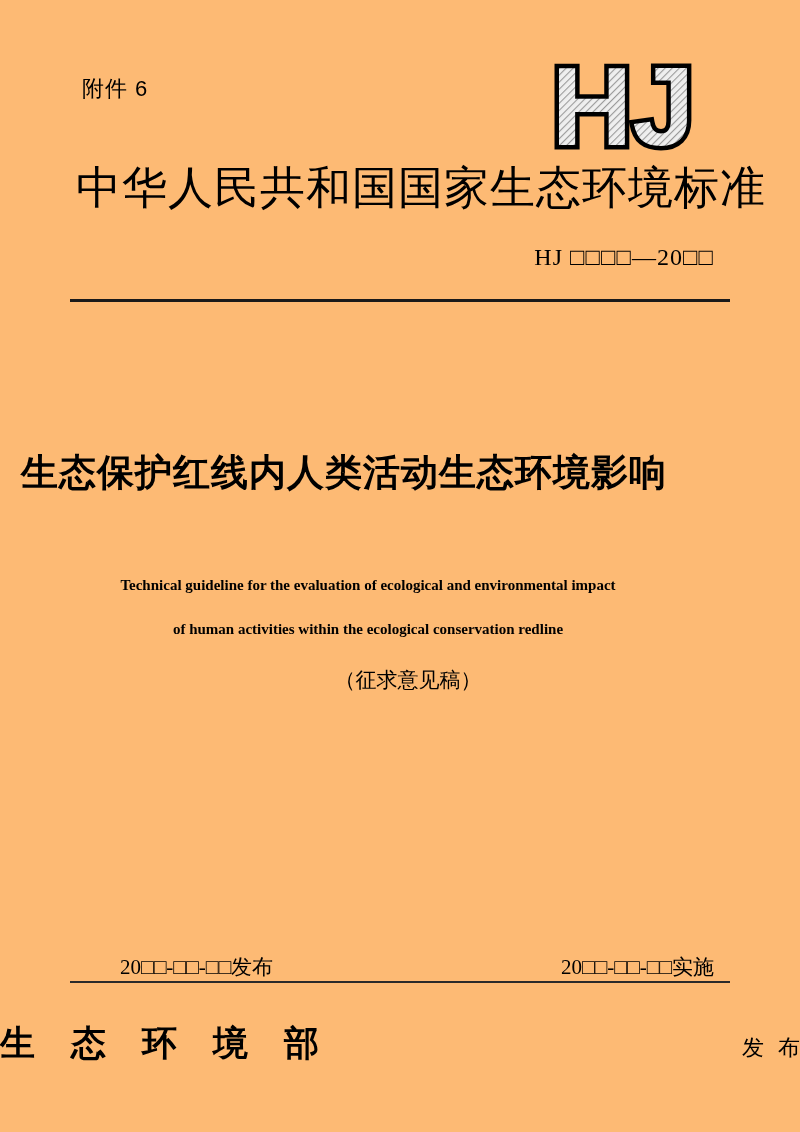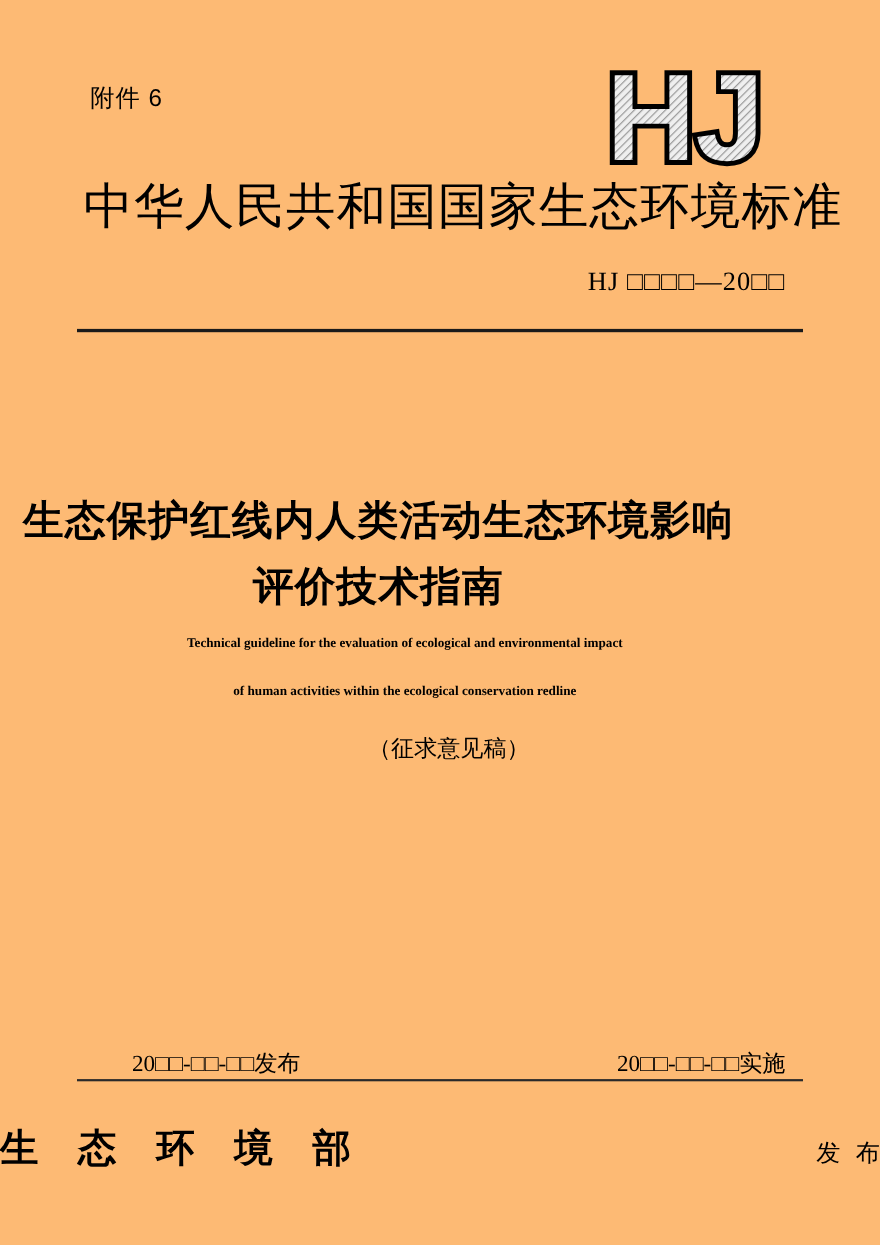--- a/index.html
+++ b/index.html
@@ -73,21 +73,21 @@
   }
   .title-cn-1 { top: 448px; }
   .title-cn-2 { top: 508px; }
   .title-en {
     position: absolute;
     left: 0;
     width: 736px;
     text-align: center;
     font-family: "Liberation Serif", serif;
     font-weight: bold;
-    font-size: 12px;
+    font-size: 15px;
   }
   .title-en-1 { top: 577px; }
   .title-en-2 { top: 621px; }
   .draft-note {
     position: absolute;
     left: 0;
     top: 666px;
     width: 800px;
     text-align: center;
     font-family: Liberation Serif, serif;
@@ -160,21 +160,20 @@
   </svg>
 
   <div class="org-title">中华人民共和国国家生态环境标准</div>
 
   <div class="std-no">HJ □□□□—20□□</div>
 
   <div class="rule-top"></div>
 
   <div class="title-cn title-cn-1">生态保护红线内人类活动生态环境影响</div>
 
-  <div class="title-cn title-cn-2">评价技术指南</div>
 
   <div class="title-en title-en-1">Technical guideline for the evaluation of ecological and environmental impact</div>
 
   <div class="title-en title-en-2">of human activities within the ecological conservation redline</div>
 
   <div class="draft-note">（征求意见稿）</div>
 
   <div class="date-issue">20□□-□□-□□发布</div>
 
   <div class="date-impl">20□□-□□-□□实施</div>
= = = = = = =
▸ PROBLEM TO WORK ON:
Filter the records above, keeping each line that contains the word "title".

▸ FINISHED EXERCISE:
   .title-cn-1 { top: 448px; }
   .title-cn-2 { top: 508px; }
   .title-en {
   .title-en-1 { top: 577px; }
   .title-en-2 { top: 621px; }
   <div class="org-title">中华人民共和国国家生态环境标准</div>
   <div class="title-cn title-cn-1">生态保护红线内人类活动生态环境影响</div>
-  <div class="title-cn title-cn-2">评价技术指南</div>
   <div class="title-en title-en-1">Technical guideline for the evaluation of ecological and environmental impact</div>
   <div class="title-en title-en-2">of human activities within the ecological conservation redline</div>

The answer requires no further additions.